Of course, Congress is highly unlikely to enact meaningful climate legislation in the next two years, and perhaps for a good deal longer than that, after the Obama Administration and Senate Democrats screwed up their opportunity to get something done during 2009-2010. That kind of opportunity, which requires the alignment of multiple forces and effective execution, doesn’t come around very often.
But “let Congress do this, it’s a Congressional responsibility that shouldn’t be left to unelected bureaucrats” can serve as a convenient rationale (cover story? fig leaf?) for not doing anything – at least, not doing anything until sometime after the next national election – while undercutting a federal agency charged with carrying out responsibilities given to it by the Congressionally enacted Clean Air Act, with its authority to regulate carbon emissions upheld by a U.S. Supreme Court decision.
Rockefeller presumably will argue that a two-year delay would give Congress time to enact meaningful energy legislation that would lead to reduced emissions of greenhouse gases and promote alternatives to current coal technology. So: how likely is it that the current Congress will agree on a substantial, coherent, and environmentally sound energy bill? Why would doing so require blocking action by EPA for years, except as a political payoff to fossil fuel interests that are unlikely to support good energy legislation? One can be skeptical.
On March 17, E&E News PM (subscription required) quoted Rockefeller thus:
The West Virginian has said he would not support Inhofe’s permanent pre-emption bill, because it would “emasculate the EPA.”
Still, he has said a temporary stay on EPA rules is necessary to allow coal-fired power plants to transition to low-carbon technologies.
“We don’t have an energy policy,” Rockefeller continued. “We don’t have the technology properly developed. We do in West Virginia, but others aren’t investing in that technology because they feel the EPA is going to change the rules on them. And so two years is just perfect. And people understand that. I mean, there’s a reason that we have a lot of votes.”
EPA rulemaking on greenhouse gases will/would be phased in over a period of years, with steps (albeit far short of what is truly needed) in the right direction on climate change and promotion of more efficient energy use. There is much to be debated on climate and energy policy. Does Rockefeller have a good argument?
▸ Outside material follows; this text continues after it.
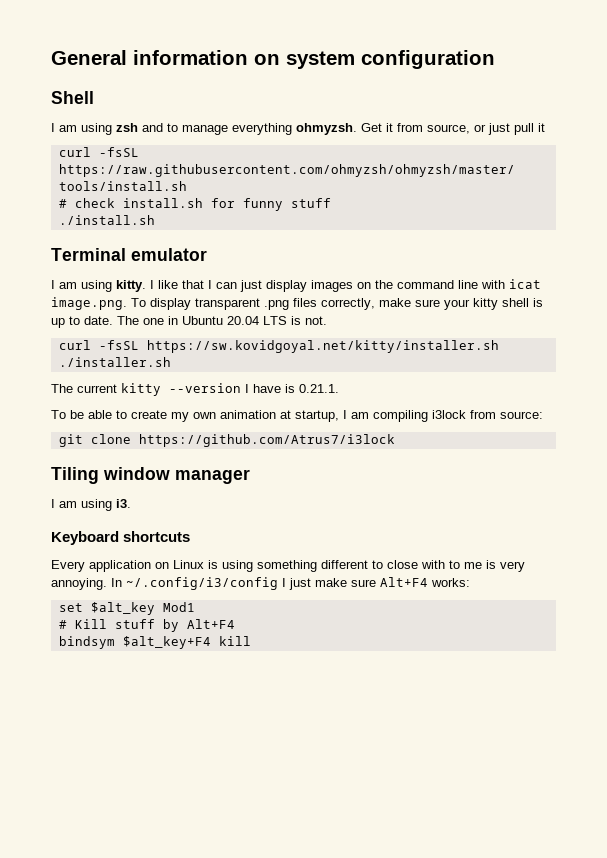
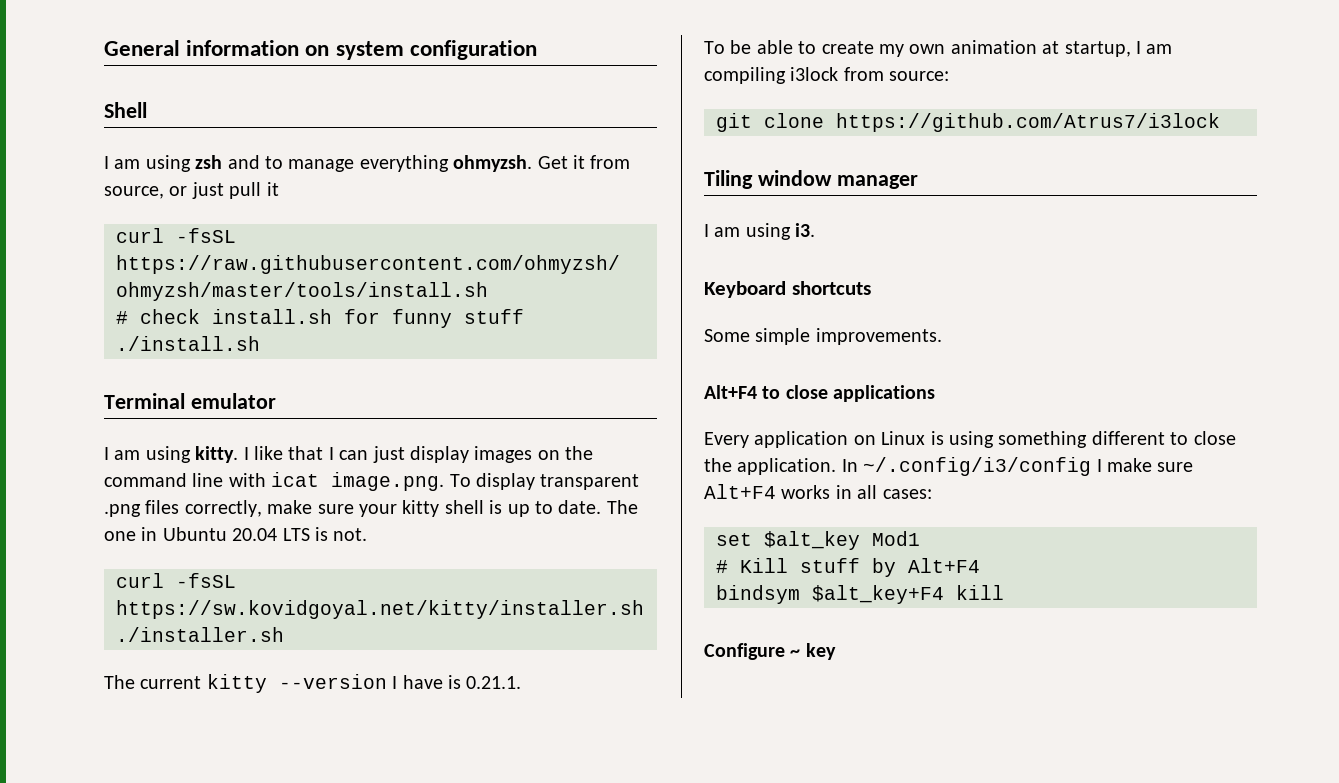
(191, 536) none -> [704,328,942,345] [704,385,936,402] // Some simple improvements. // Alt+F4 to close applications
[421,560,525,572] [51,578,107,590] with to me is very annoying. -> [704,458,837,475] the application.
[289,578,311,590] just -> (1102, 465) none
[431,578,470,587] works: -> [781,485,932,499] works in all cases:
(251, 641) none -> [704,643,836,660] // Configure ~ key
At this point it seems to me that for Senators to keep EPA from doing its job would be a major cop-out.
And Democrats, in supporting the Rockefeller two-year delay, would be in conflict with the position that has been held steadily (so far) by the President. If anything like this comes out of Congress when the dust settles, it would put Obama in the position of having either to veto a “bipartisan” decision or abandon a principled position on climate policy.